Michael Zack has had over a hundred poems published. His chapbook Morning Glory was published as a winner of the Anamnesis Press Poetry Prize. When he is not writing poetry, he works as a physician specializing in pulmonary medicine in Boston.


 

Padanaram

This road we pedal, camouflaged
with smoothness, slow
with ascent, is ourselves.

There are clues:
the too many bike lengths
between us, blue sky
sparring our own weather,
the nervous damp scurry of pipers.

I had hoped for salvation,
like these moored boats praying
to a same direction, confirming
each other's conclusion.

See how this kayaker's blade
rights through one wet arc,
positioning a readiness for the left.

I had felt that love should be that way,
accomplishing one task,
enabling a completion of the other.

We choose a rocky shore to sit on.
The kickstands fork into sand and fail.

A gull is struggling with a shellfish nearby.
It grabs the clam in its beak and
lofts skyward in the breeze.

At what is to it the most correct height
it drops its clutch onto the irreverent stones below,
and in that predation

my own shell shatters wide open
and raw, the grieving famished feed.

 

Associations

I don't want to know the names of constellations or warblers.
      I'm content in a shroud of night sky
   or forests wearing colors that go with red birds.

If needed, one could paste words next to pictures,
      the way your hands would narrate your anger,
   or sails and pills are told to be white.
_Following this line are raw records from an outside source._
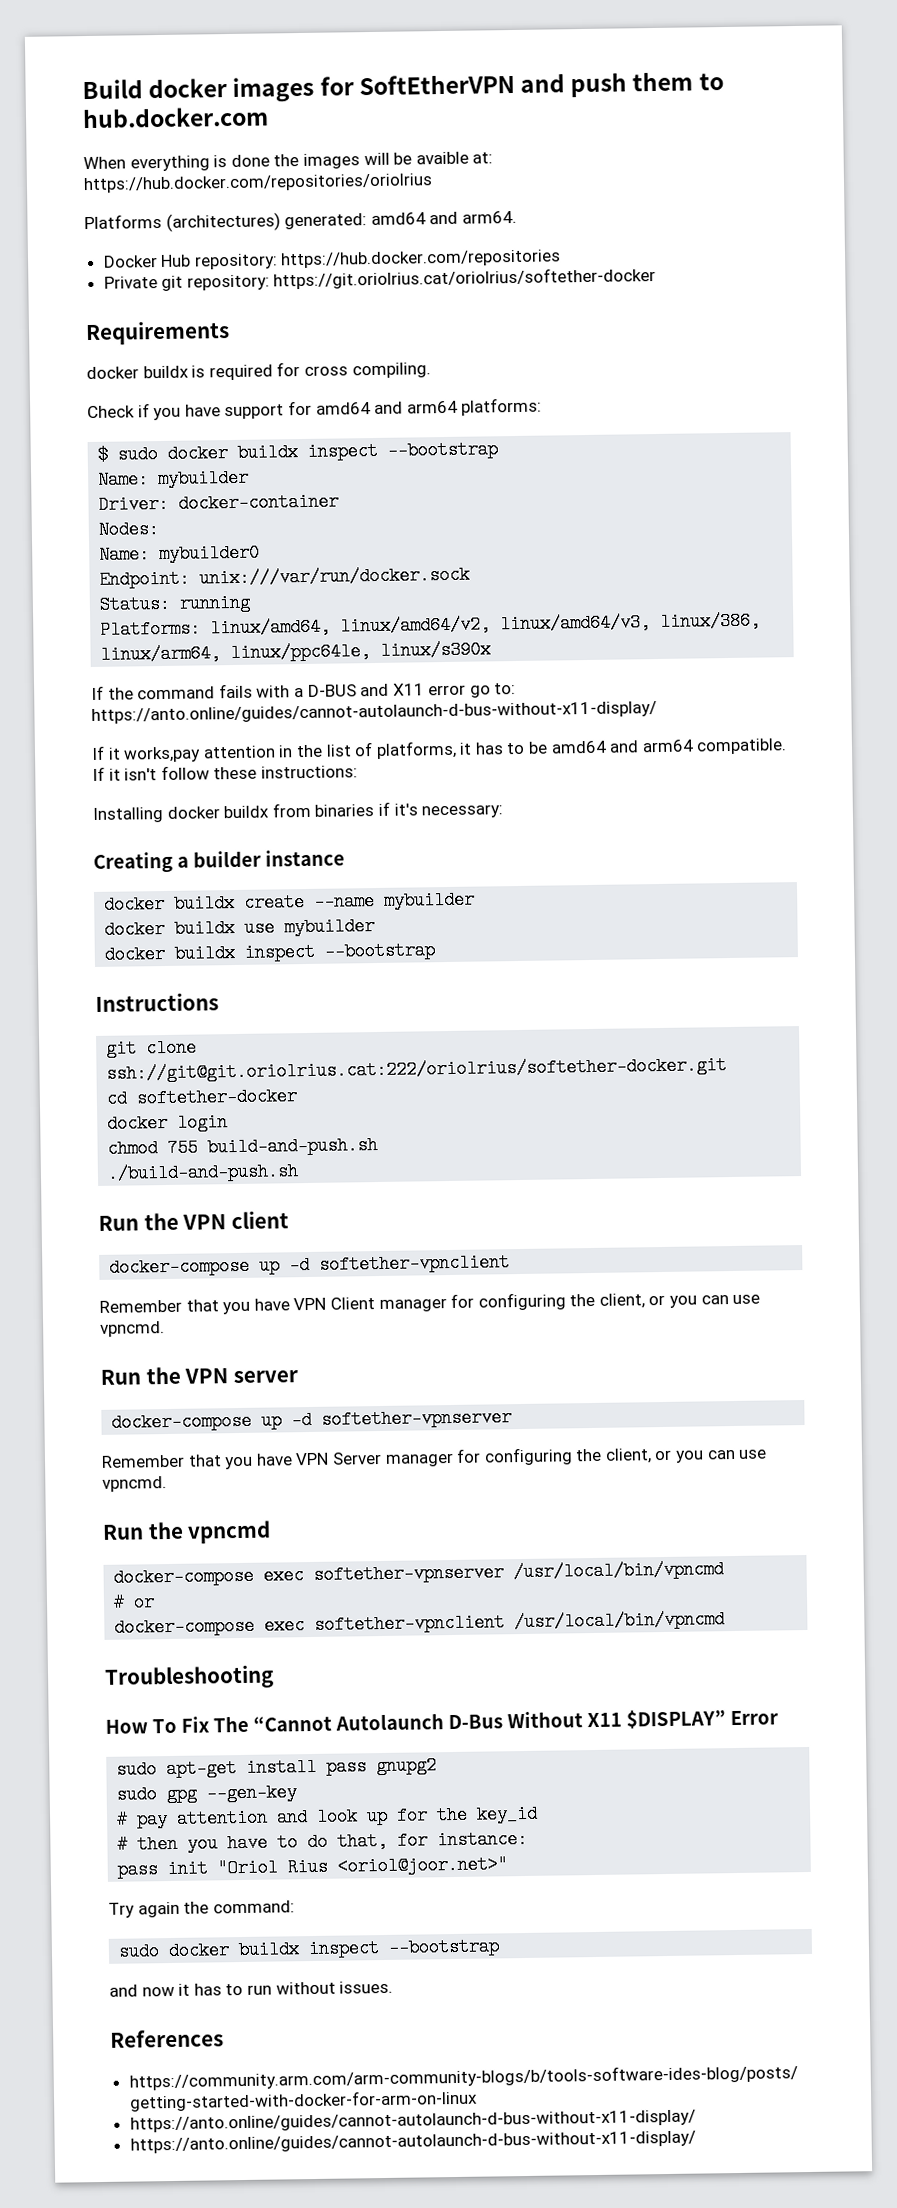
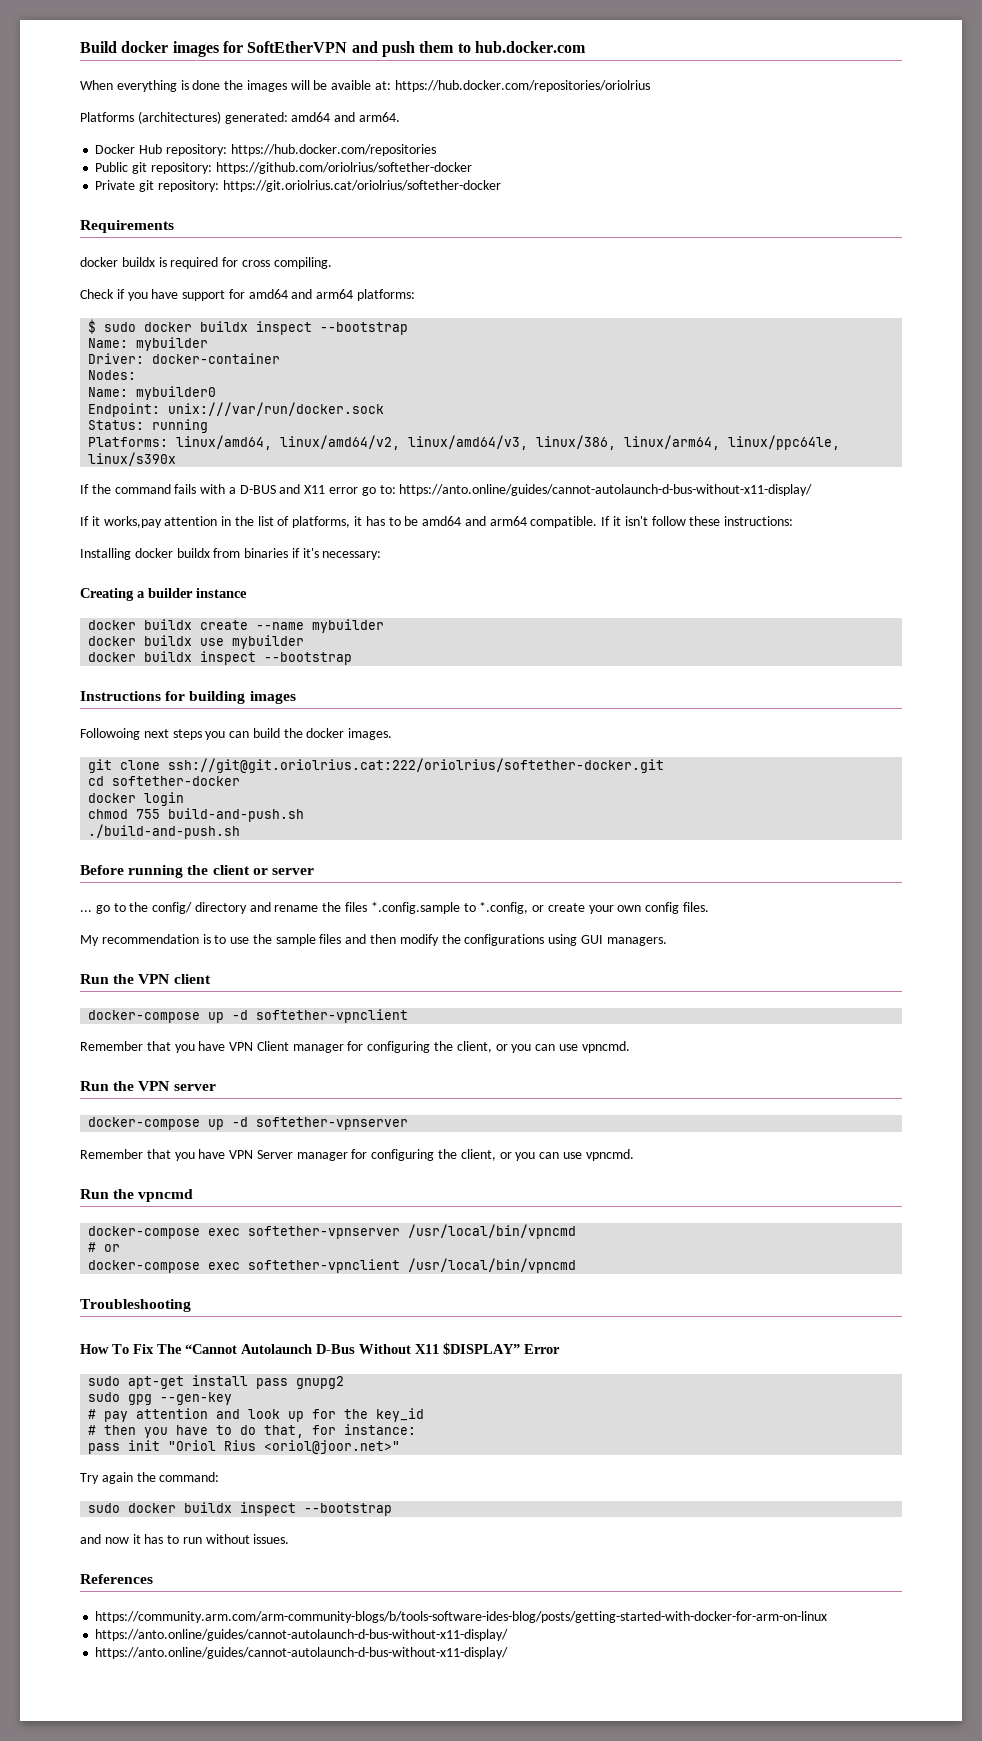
+ Public git repository: https://github.com/oriolrius/softether-docker
- Instructions
+ Instructions for building images
+ Followoing next steps you can build the docker images.
+ Before running the client or server
+ ... go to the config/ directory and rename the files *.config.sample to *.config, or create your own config files.
+ My recommendation is to use the sample files and then modify the configurations using GUI managers.

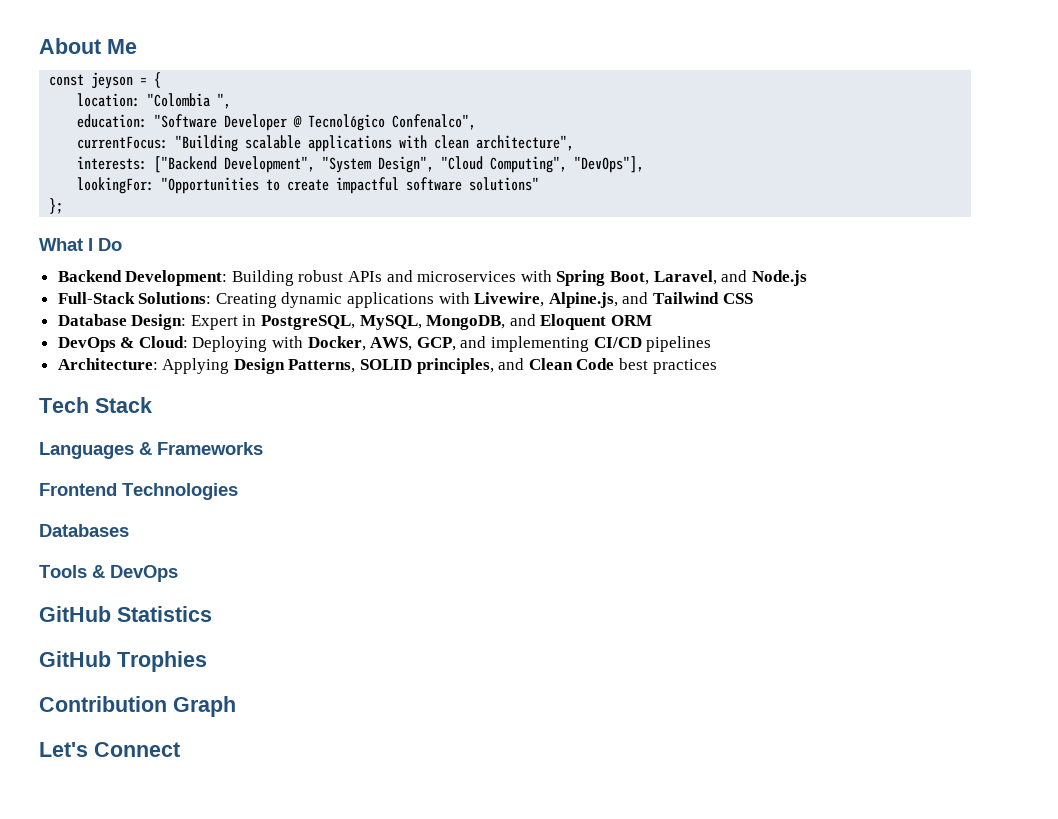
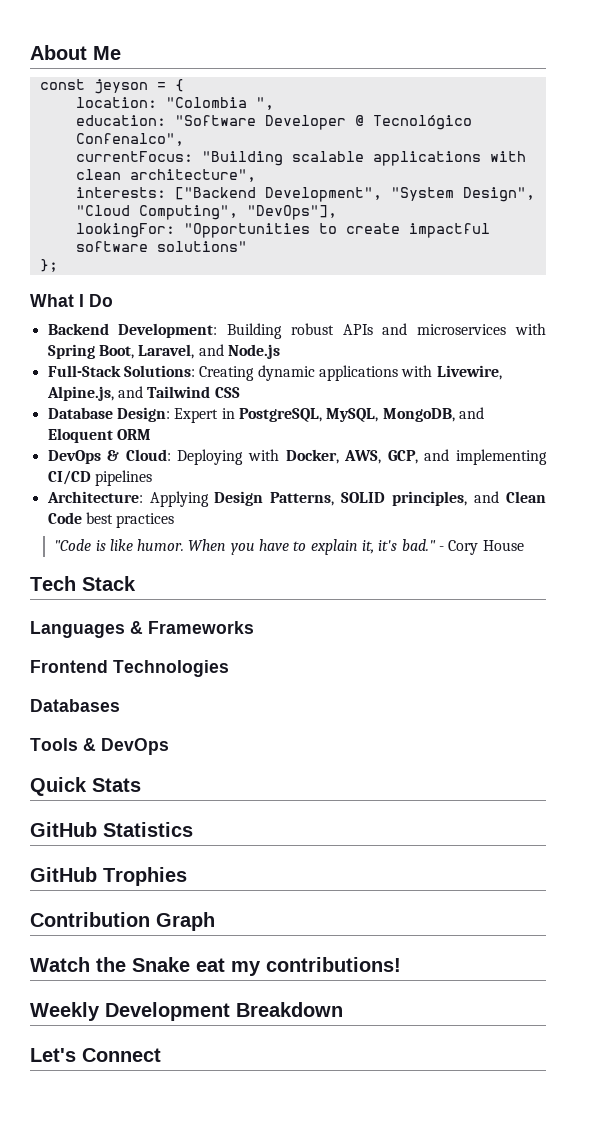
+ "Code is like humor. When you have to explain it, it's bad." - Cory House
+ Quick Stats
+ Watch the Snake eat my contributions!
+ Weekly Development Breakdown

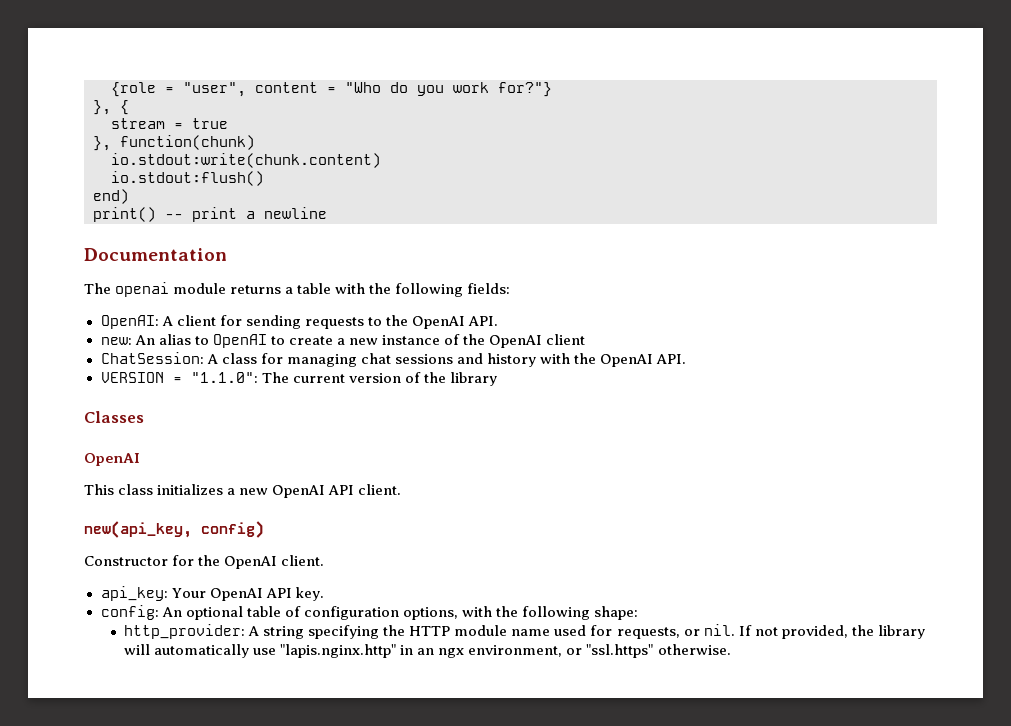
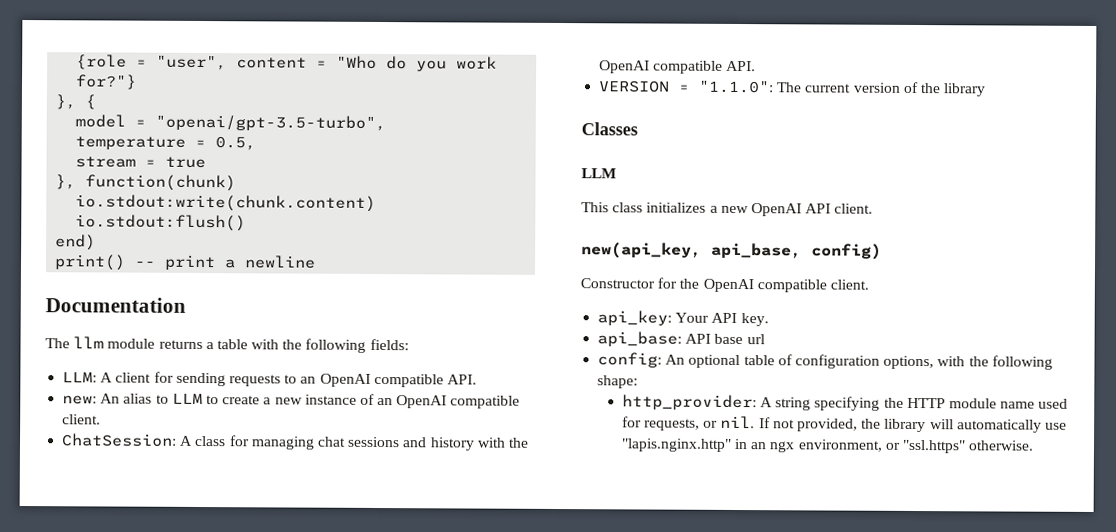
+ model = "openai/gpt-3.5-turbo",
+ temperature = 0.5,
- The openai module returns a table with the following fields:
+ The llm module returns a table with the following fields:
- OpenAI: A client for sending requests to the OpenAI API.
+ LLM: A client for sending requests to an OpenAI compatible API.
- new: An alias to OpenAI to create a new instance of the OpenAI client
+ new: An alias to LLM to create a new instance of an OpenAI compatible client.
- ChatSession: A class for managing chat sessions and history with the OpenAI API.
+ ChatSession: A class for managing chat sessions and history with the OpenAI compatible API.
  Classes
- OpenAI
+ LLM
- new(api_key, config)
+ new(api_key, api_base, config)
- Constructor for the OpenAI client.
+ Constructor for the OpenAI compatible client.
- api_key: Your OpenAI API key.
+ api_key: Your API key.
+ api_base: API base url

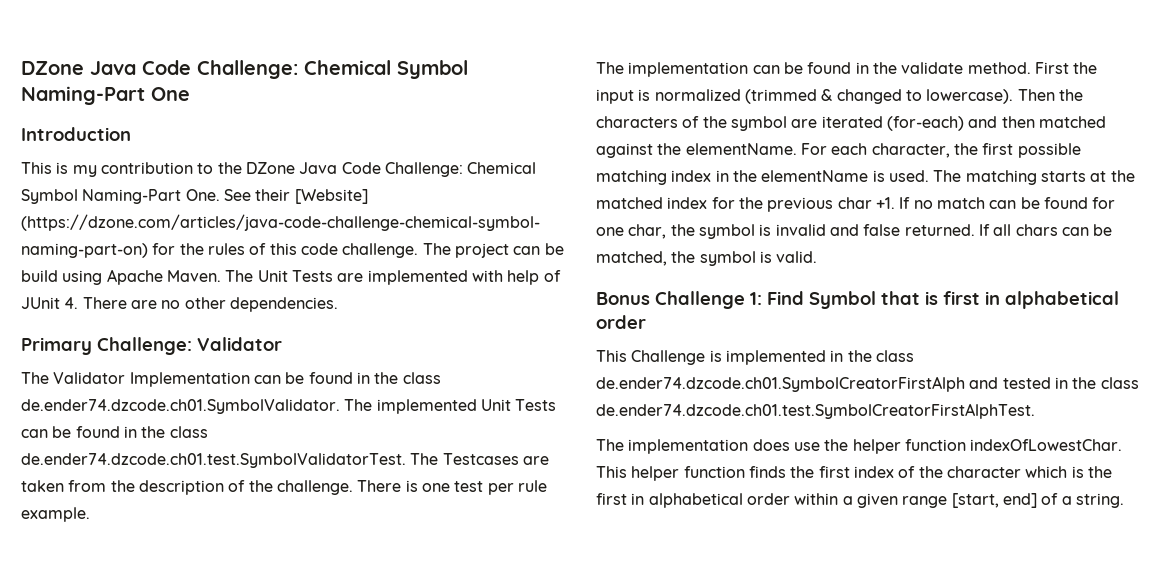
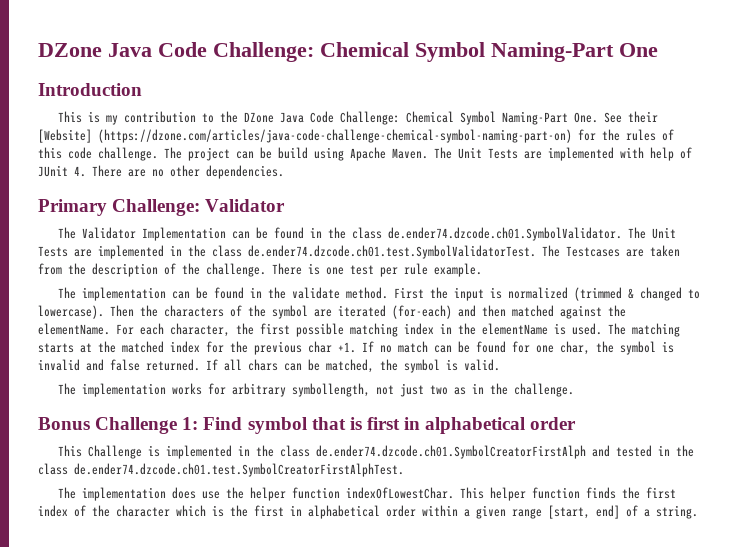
- The Validator Implementation can be found in the class de.ender74.dzcode.ch01.SymbolValidator. The implemented Unit Tests can be found in the class de.ender74.dzcode.ch01.test.SymbolValidatorTest. The Testcases are taken from the description of the challenge.
+ The Validator Implementation can be found in the class de.ender74.dzcode.ch01.SymbolValidator. The Unit Tests are implemented in the class de.ender74.dzcode.ch01.test.SymbolValidatorTest. The Testcases are taken from the description of the challenge.
+ The implementation works for arbitrary symbollength, not just two as in the challenge.
- Bonus Challenge 1: Find Symbol that is first in alphabetical order
+ Bonus Challenge 1: Find symbol that is first in alphabetical order

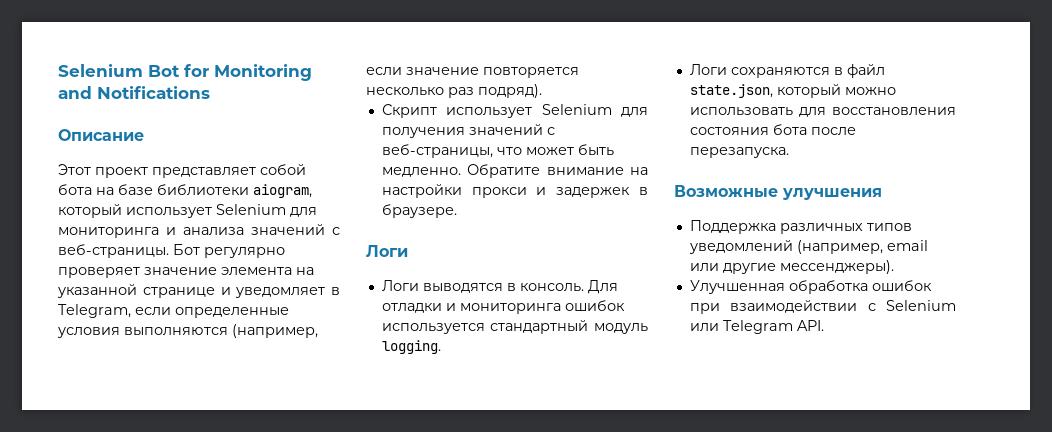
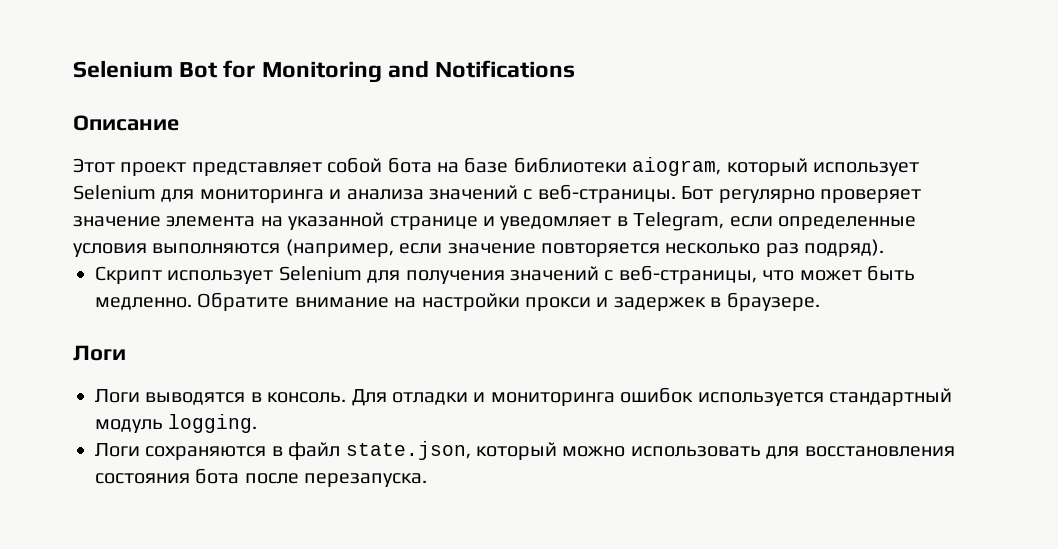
- Возможные улучшения
- Поддержка различных типов уведомлений (например, email или другие мессенджеры).
- Улучшенная обработка ошибок при взаимодействии с Selenium или Telegram API.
Farmers, intent on shielding sheep, built stone walls
      but created wondrous sculpture,
         meticulously defining height and width,
   the way Giza defined triangle in burying its dead,
      or Navajo pronounce every vowel.

We live by such associations.

But now youth no longer inhabits this body.
It lives elsewhere in strangers
         that look like I once did.

Today a low tide kayak
         touched shallow rocks,
   kissing, scraping,
         the way we did.

Go ahead, your eyes had beckoned,
         open the music box.
And may your own hymns
            find a chapel.

The seabirds poise, one legged,
      humble and holy,
   drying arms outstretched,
      a cross, towards a sun
their flight never reaches.

I hear this prayer.

Perhaps it is time
         to let these devout apostles of waiting
tell us what belief is.

The ninth wave is the largest and
            the ninth ninth even larger, they observe.
This is the way their deaf sea signs its secrets.